False: One person will drown every two to three days during Australian summers. 90% of those fatalities will be rip-related.
False: Approximately 17,000 rips occur in Australia oceans at any given moment.
False: Rips cannot pull people vertically underwater. Rather, rips pull you out and off shore.
False: Rips can pull even the strongest of swimmers out to sea. In fact, rips can move three times faster than an Olympic swimmer!
False: Many people end up in a rip current that resembles a calm patch of water. This can disguise a path of turbulent, stormy waters and can drag in an unassuming swimmer in a flash.
False: The worst thing you can do is to fight those fierce currents. You’ll just tire yourself out and will not win! Swim parallel to shore until you’re out of the rip.
False: 271 people drowned in Australian waterways between 1 July 2014 and 30 June 2015. 80% of those were male.
So what exactly is a rip? Essentially, the best way to picture it is much like a river running back out to sea. When a series of waves come rushing to the beach (or a sandy sea bed) all that water must flow back out somehow. It does this by flowing back under the breaking waves and forming a deep channel of water – known as a rip tide.
Oddly enough, a rip is usually the area at shore that appears safest. Rips are occasionally characterized by their darker and deceptively calm waters. Contrastingly, a rip can also appear milky or turbulent but it is almost always devoid of strong wave activity.When trying to spot a rip, look for a semi-circle like indentation on the shore which might imply a washout, waves crashing against the shore at an angle or heavy surf conditions.

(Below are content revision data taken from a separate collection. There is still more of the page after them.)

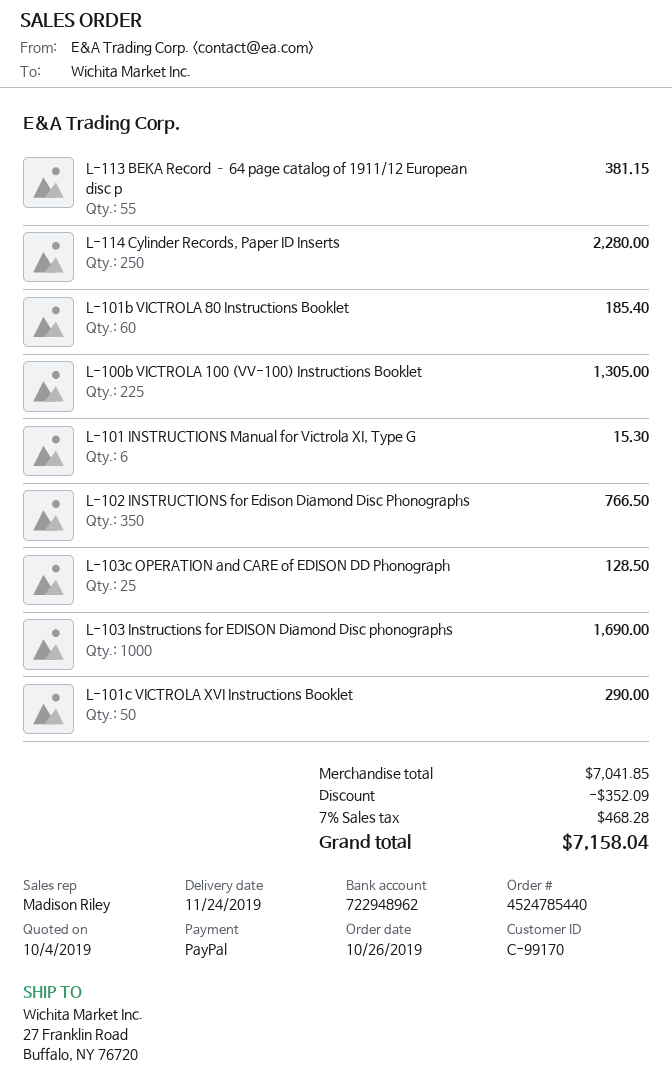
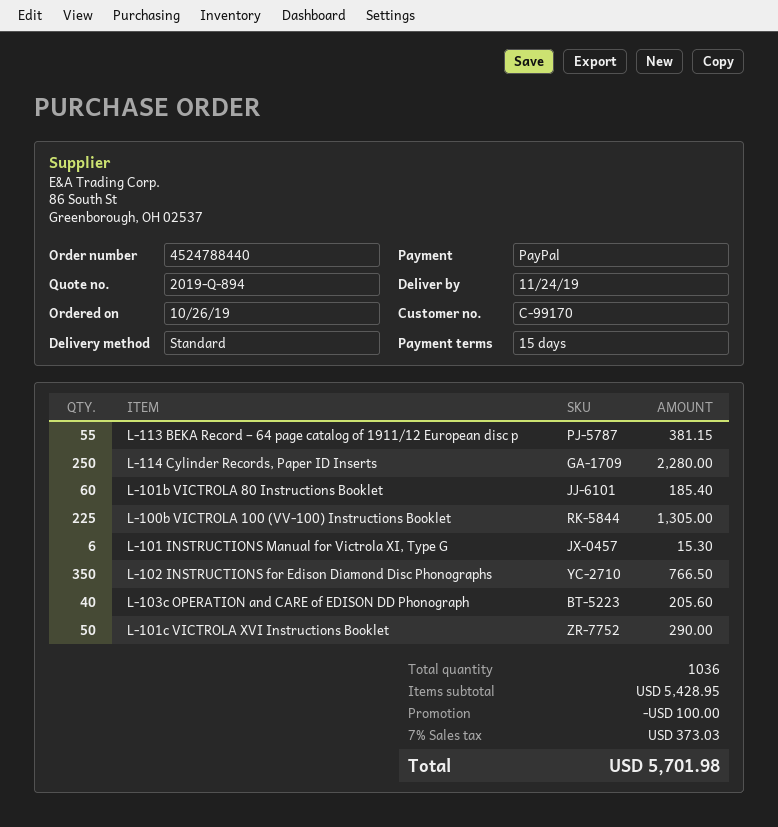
order number: 4524785440 -> 4524788440
L-103c OPERATION and CARE of EDISON DD Phonograph: 25 for 128.50 -> 40 for 205.60
L-103 Instructions for EDISON Diamond Disc phonographs: 1000 for 1690.00 -> none
subtotal: 7041.85 -> 5428.95
discount: 352.09 -> 100.00
tax: 7% = 468.28 -> 7% = 373.03
total: 7158.04 -> 5701.98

FIXED RIPS: Fix rips are the ones you’re most likely to come into contact with regularly as they tend to stick around in the same location (as the name suggests). They are usually formed when small waves bring lots of sand back up to the beach. Their shape and size can change depending on the surf.
FLASH RIPS: Heard of flash floods? Same thing happening here. Flash rips tend to occur suddenly when weather conditions turn treacherous during storms. These rips are particularly powerful and can extend from 10- 100 meters out into the surf.
TOPOGRAPHIC RIPS: As the name suggests, these rips occur because of the arrangement of natural or artificial features of the beach such as headlands, sand banks or man-made barriers.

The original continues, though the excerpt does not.